Geçmişe Takılma

Geçmişe Takılma

– Günü yaşa diyorsunuz yani?

– Evet. İnsanın en büyük düşmanı kendisidir. Geçmiş, adı üstünde, geçmiş olmalı ama pek çok insan geçmişi bir türlü geçmiş yapamıyor. Eğer geçmişi geride bırakamazsak o günümüzü hem bugünümüzü hem de geleceğimizi mahveder.

– Ama yaşadığımız kötü anları unutmak hiç kolay değil.

Geçmişe Takılma

– Haklısın, zaten ben geçmişi unutalım demiyorum, geride bırakalım diyorum. Bu da ancak affetmekle mümkündür. Eşinle bu güne kadar seni kıran, inciten ne yaşadıysan, yaşamış ol, eşine kin tutma.

– Bu kin tutmak mı bilmiyorum ama Ferhat’la ne zaman kavga etsek, tanıştığımız günden bugüne beni üzdüğü ne kadar an, tartışma varsa hepsi gözümün önüne geliyor.

– Sadece gözünün önüne mi geliyor?

– Hayır, çoğu zaman dilimden de dökülüyor.

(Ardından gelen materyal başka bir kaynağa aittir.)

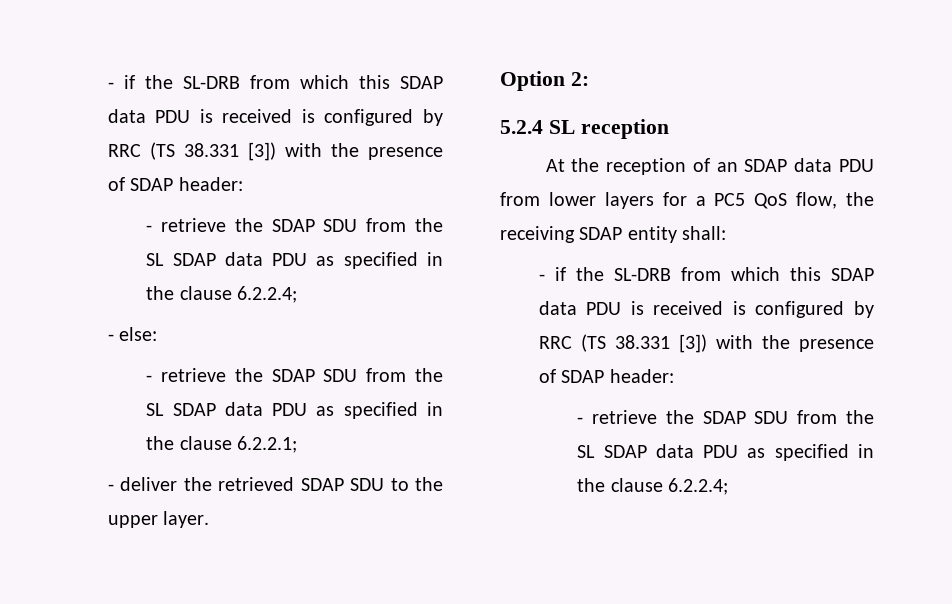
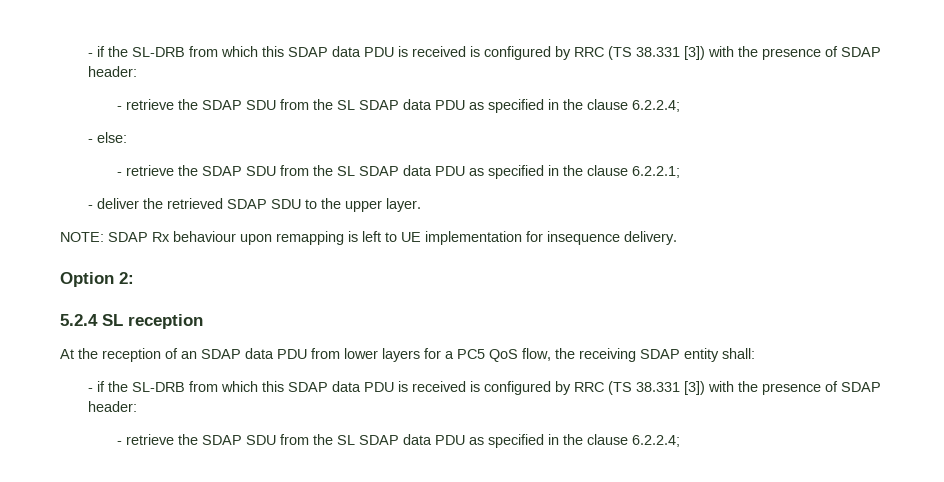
+ NOTE: SDAP Rx behaviour upon remapping is left to UE implementation for insequence delivery.

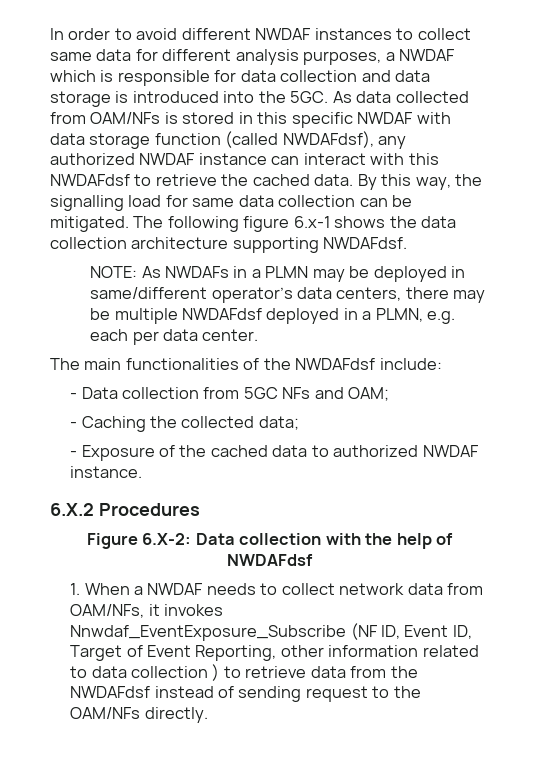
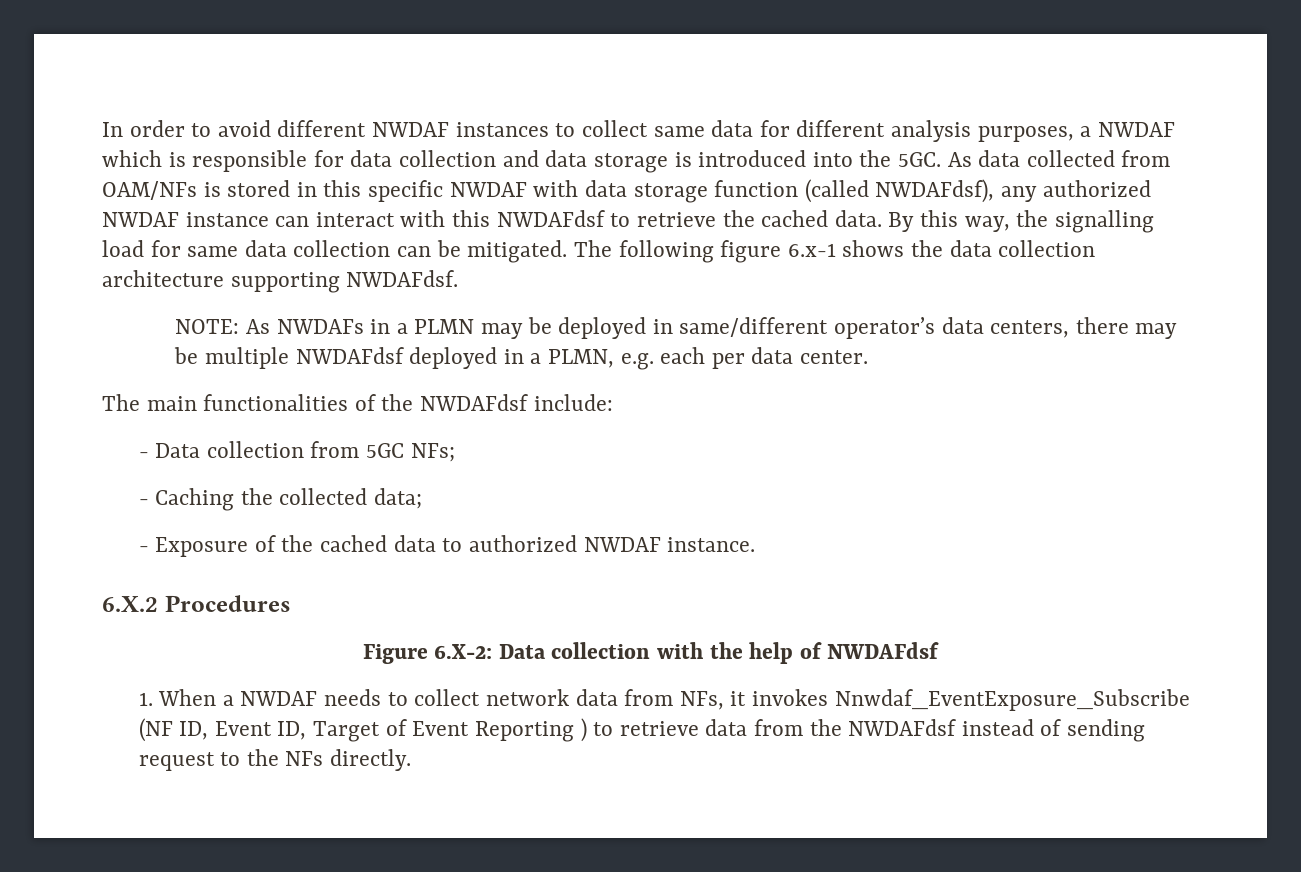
- - Data collection from 5GC NFs and OAM;
+ - Data collection from 5GC NFs;
- 1. When a NWDAF needs to collect network data from OAM/NFs, it invokes Nnwdaf_EventExposure_Subscribe (NF ID, Event ID, Target of Event Reporting, other information related to data collection ) to retrieve data from the NWDAFdsf instead of sending request to the OAM/NFs directly.
+ 1. When a NWDAF needs to collect network data from NFs, it invokes Nnwdaf_EventExposure_Subscribe (NF ID, Event ID, Target of Event Reporting ) to retrieve data from the NWDAFdsf instead of sending request to the NFs directly.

Bazen kendi kendime de şaşıyorum, nelerle neleri karıştırdım diye. Mesela Ferhat akşam eve geç geldi diyelim, geç gelmesi üzerine başlayan tartışmada, bir bakıyorum ortaya fırlattığı çoraplara gelmişim, ailesinden çıkmışım. Bugün yaşadığımız bir tatsızlık yüzünden başlayan kavga, on yıl öncesi yaşadığımız bir hadiseyi hatırlamam yüzünden, şiddetlenebiliyor. Ferhat da “Geçmişi unut!” deyip bana kızıyor.

– Erkeklerin geçmişle pek fazla işleri yoktur. Geçmiş, kadınların yanında kıymetlidir. Kadınlar geçmişte ne kadar kötü hatıra varsa, çok değerli bir hâzineymiş gibi hafıza sandığında saklarlar. Ve o hatıraların tozlanmasına da asla izin verilmez. Her fırsatta çıkarıp çıkarıp tozu alınır. Ne var ki geçmişin tozunu alanlar fark etmeden bugünü kirletmiş olurlar.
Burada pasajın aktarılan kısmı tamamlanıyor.